Let ` f ((x + 1) /(x - 1)) = 2x + 1 `, then integral `int f(x)\ dx` is ` (x ne 1)`

To solve the problem, we need to find the integral of the function \( f(x) \) given that \( f\left(\frac{x + 1}{x - 1}\right) = 2x + 1 \). ### Step-by-Step Solution: 1. **Substitution**: Let \( t = \frac{x + 1}{x - 1} \).
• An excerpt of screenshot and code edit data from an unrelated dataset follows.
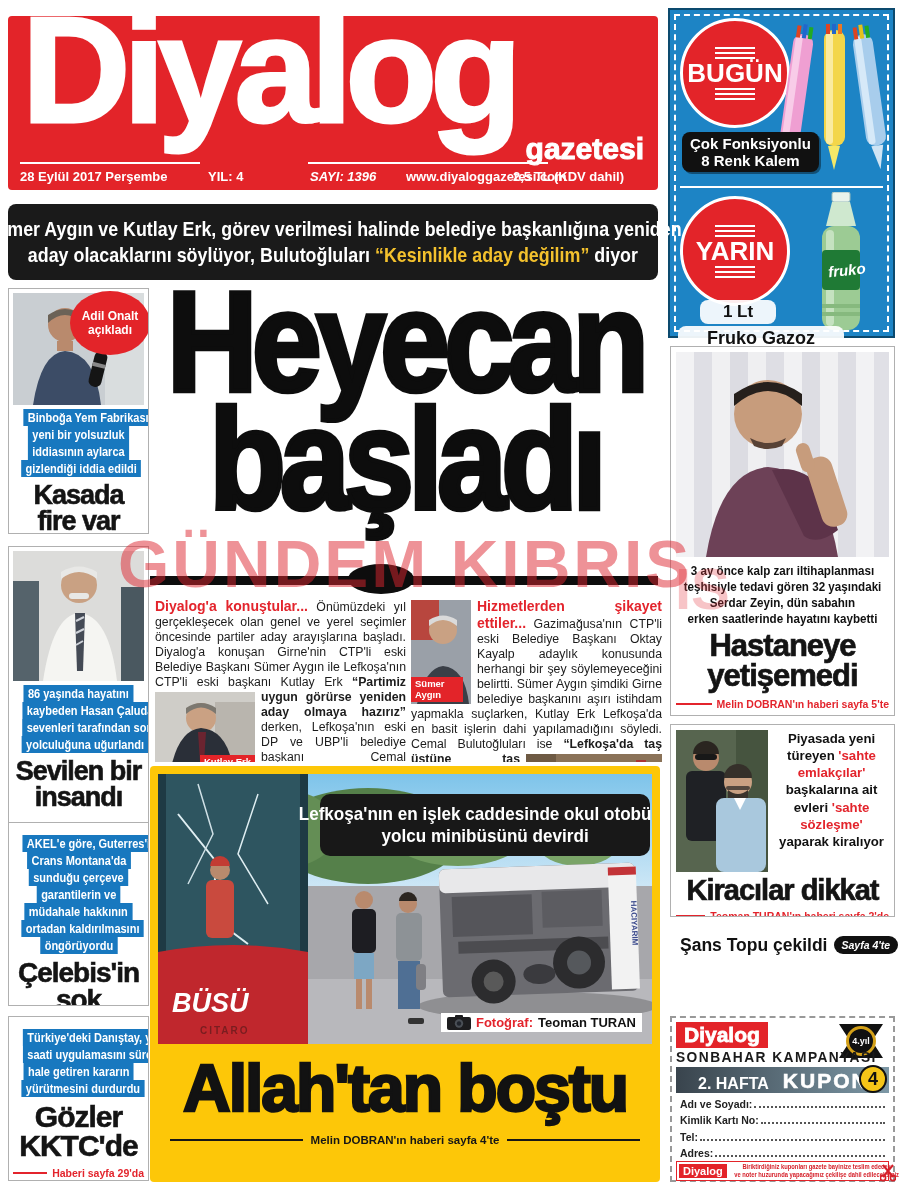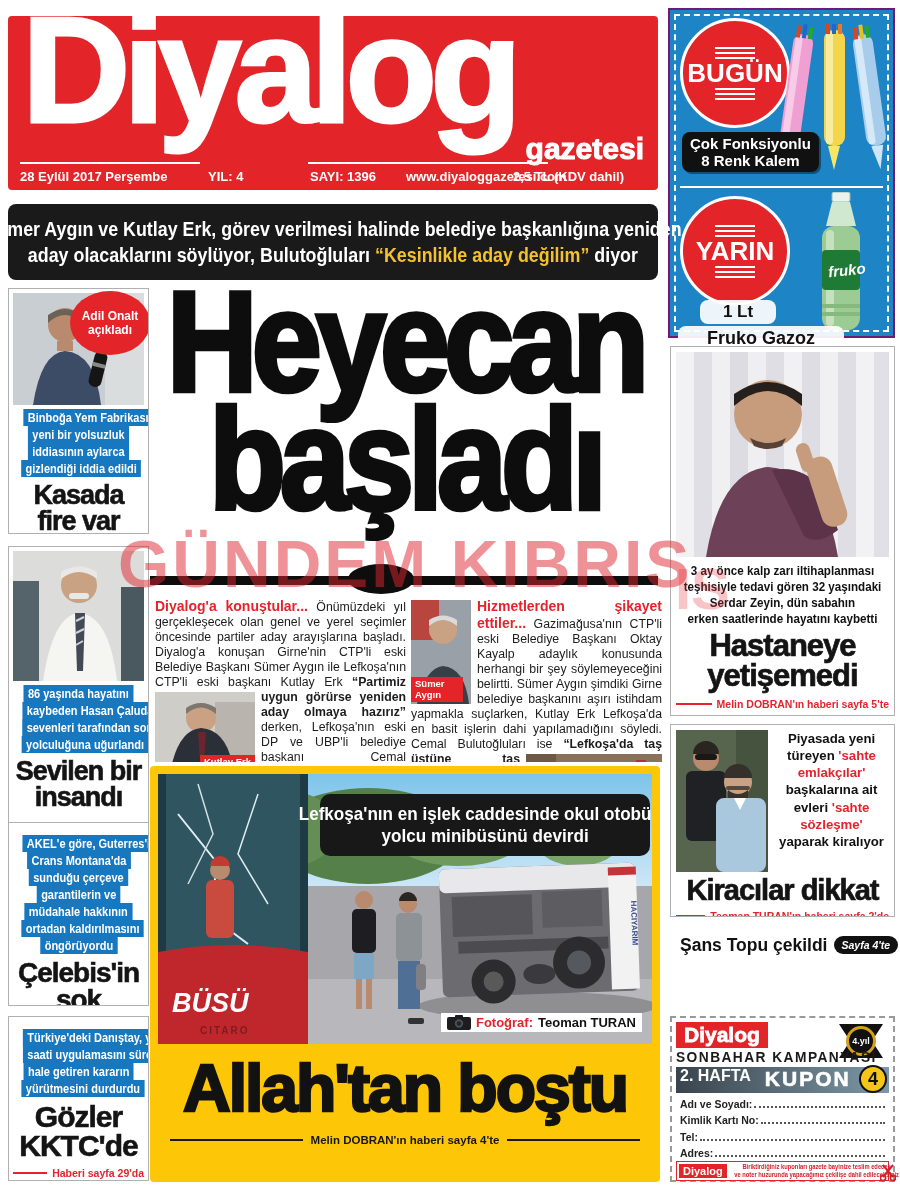"BUGÜN" #promo { border: 2px solid #701a75 -> 2px solid #0c4a6e }
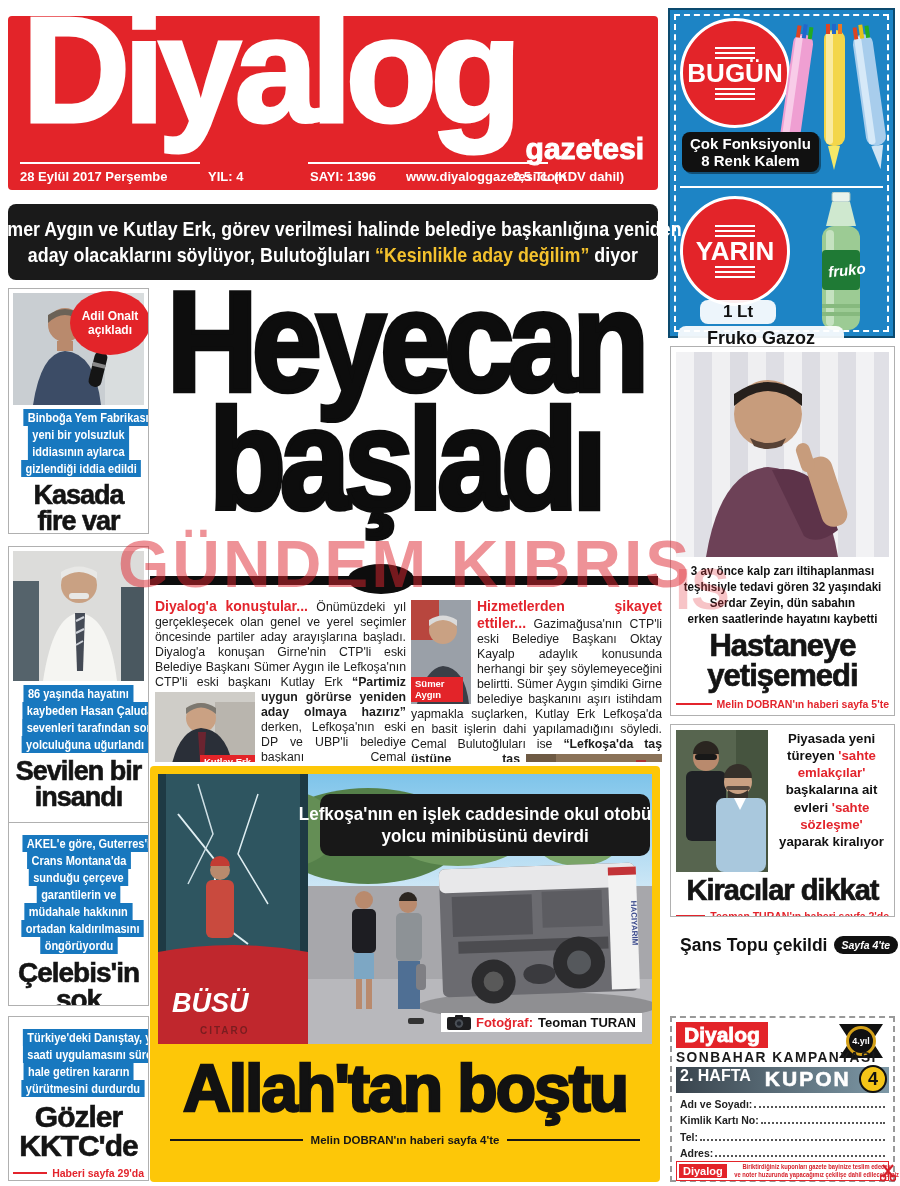"SAYI: 1396" div.mast-info { font-style: none -> italic }
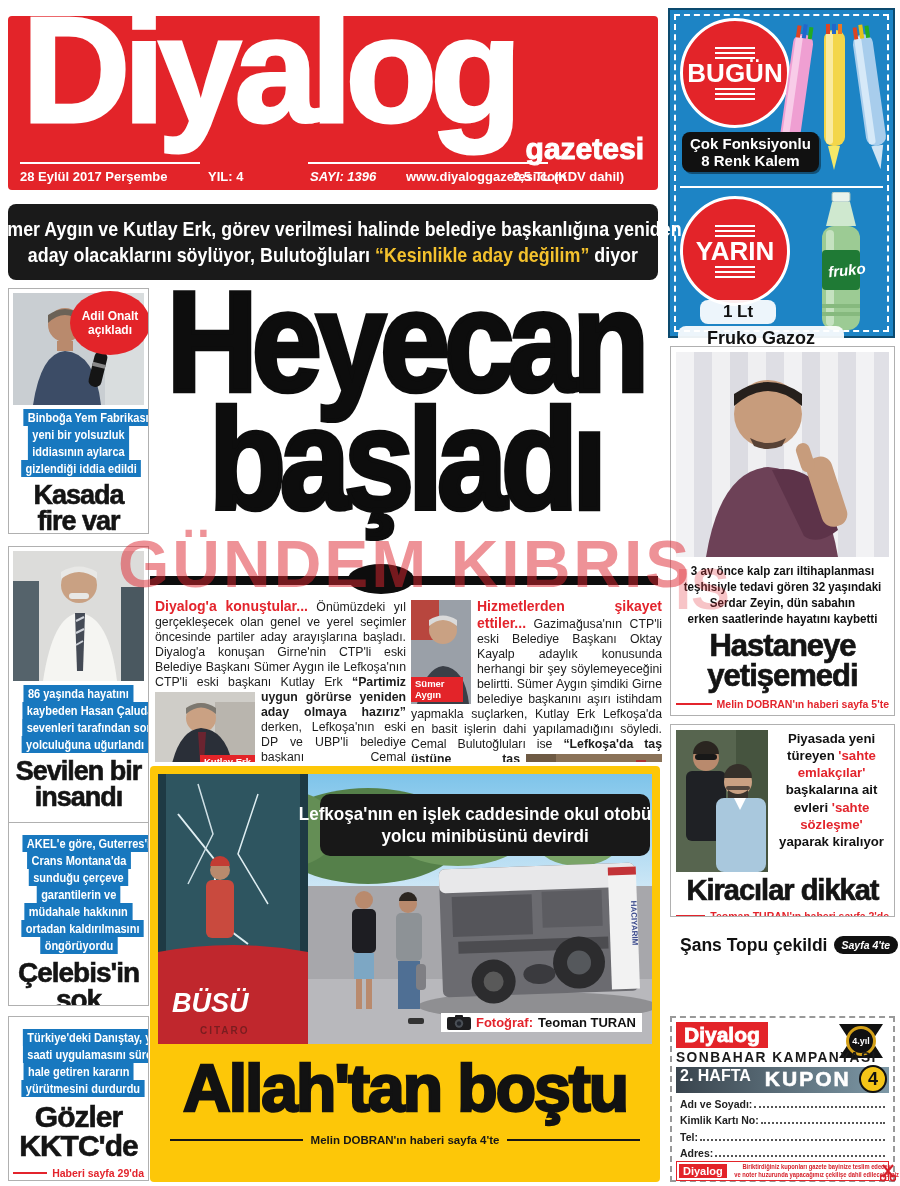"2. HAFTA" #cpn-bar { align-items: flex-start -> flex-end; padding-left: none -> 18px }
We will express \( x \) in terms of \( t \). \[ t(x - 1) = x + 1 \implies tx - t = x + 1 \implies tx - x = t + 1 \implies x(t - 1) = t + 1 \implies x = \frac{t + 1}{t - 1} \] 2. **Finding \( 2x + 1 \)**: Now, substitute \( x = \frac{t + 1}{t - 1} \) into \( 2x + 1 \). \[ 2x + 1 = 2\left(\frac{t + 1}{t - 1}\right) + 1 = \frac{2(t + 1)}{t - 1} + 1 = \frac{2t + 2 + t - 1}{t - 1} = \frac{3t + 1}{t - 1} \] 3. **Identifying \( f(t) \)**: Since \( f\left(\frac{x + 1}{x - 1}\right) = 2x + 1 \), we have: \[ f(t) = 3 + \frac{4}{t - 1} \] 4. **Finding \( f(x) \)**: Replace \( t \) with \( x \) to find \( f(x) \). \[ f(x) = 3 + \frac{4}{x - 1} \] 5. **Integrating \( f(x) \)**: Now we can integrate \( f(x) \). \[ \int f(x) \, dx = \int \left(3 + \frac{4}{x - 1}\right) \, dx \] - The integral of \( 3 \) is \( 3x \). - The integral of \( \frac{4}{x - 1} \) is \( 4 \ln |x - 1| \). Therefore, \[ \int f(x) \, dx = 3x + 4 \ln |x - 1| + C \] ### Final Result: The integral \( \int f(x) \, dx \) is given by: \[ \int f(x) \, dx = 3x + 4 \ln |x - 1| + C \quad (x \neq 1) \]